Hi to everybody.

I'm developing a benchmark to estimate the completion time of integrated and discrete GPUs considering the amount of operations executed per byte transferred.

The kernel is very simple and "useless". Simply put, each thread reads the same constant argument and adds this value to an accumulator variable a certain number of times.

What I'm a little bit surprised to discover is the kernel occupancy by varying the global size and the work group size.

In particular, I set the global size to 256K and the work group size to 64. On the 7970 the occupancy is 100%. On the A8-3850 (Llano) the occupancy is 25%. If i double the work group size (128) the occupancy of the integrated GPU becomes 50%.

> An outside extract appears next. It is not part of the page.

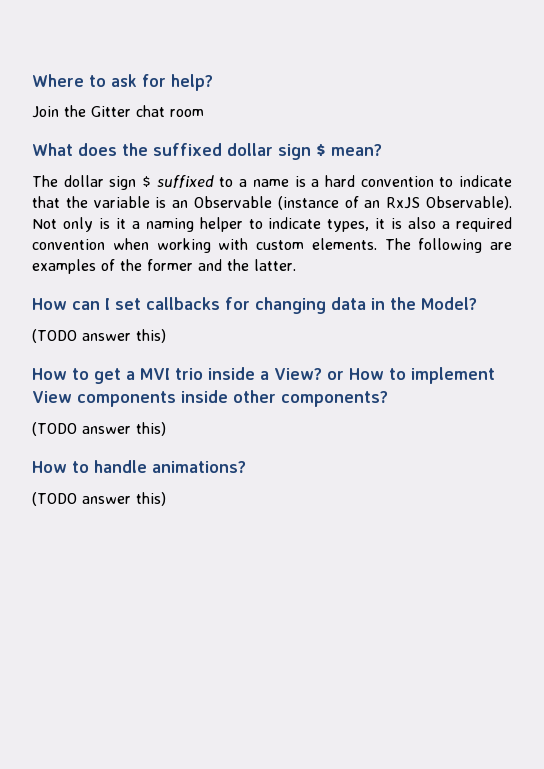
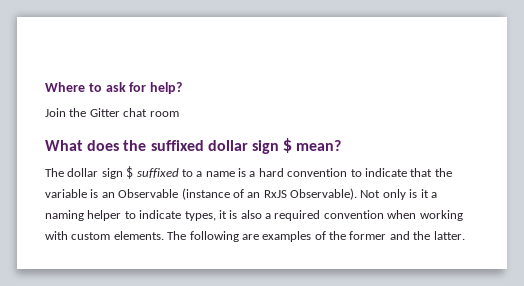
[32,297,477,314] [32,329,166,343] [32,367,495,384] [32,390,388,407] [32,422,166,436] [32,460,246,473] [32,492,166,506] // How can I set callbacks for changing data in the Model? // (TODO answer this) // How to get a MVI trio inside a View? or How to implement View components inside other components? // (TODO answer this) // How to handle animations? // (TODO answer this) -> (465, 235) none

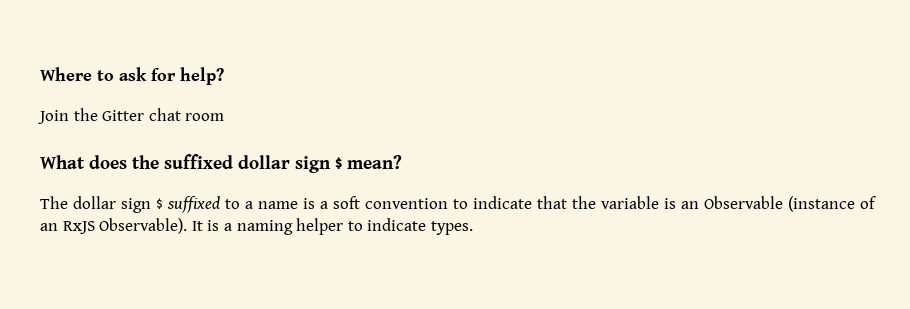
[258,168,284,177] hard -> [333,196,360,209] soft
[360,189,429,200] Not only is it -> [191,220,220,231] It is
[184,210,463,221] [45,231,465,242] types, it is also a required convention when working with custom elements. The following are examples of the former and the latter. -> [430,221,473,235] types.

Can you help me to understand why it is so?

Thank you!

The Evergreen GPUs like that in Llano I think were limited to a small number of workgroups per core. 8, maybe. SI is limited by either the number of wavefronts (40 per core) or the number of barriers (8). Note that barriers == workgroups for > 1 wavefront in the group, but if there is only one wavefront in the group that group uses 0 barriers, hence the barrier limit becomes irrelevant and you are wavefront limited. So my guess here is that you use few resources per wave, and with 64 WIs per group you have one wave per group, getting only 8 waves per core which doesn't cover latency. Double the group size and you double that to 16, while on SI you always had a lot more so it didn't matter.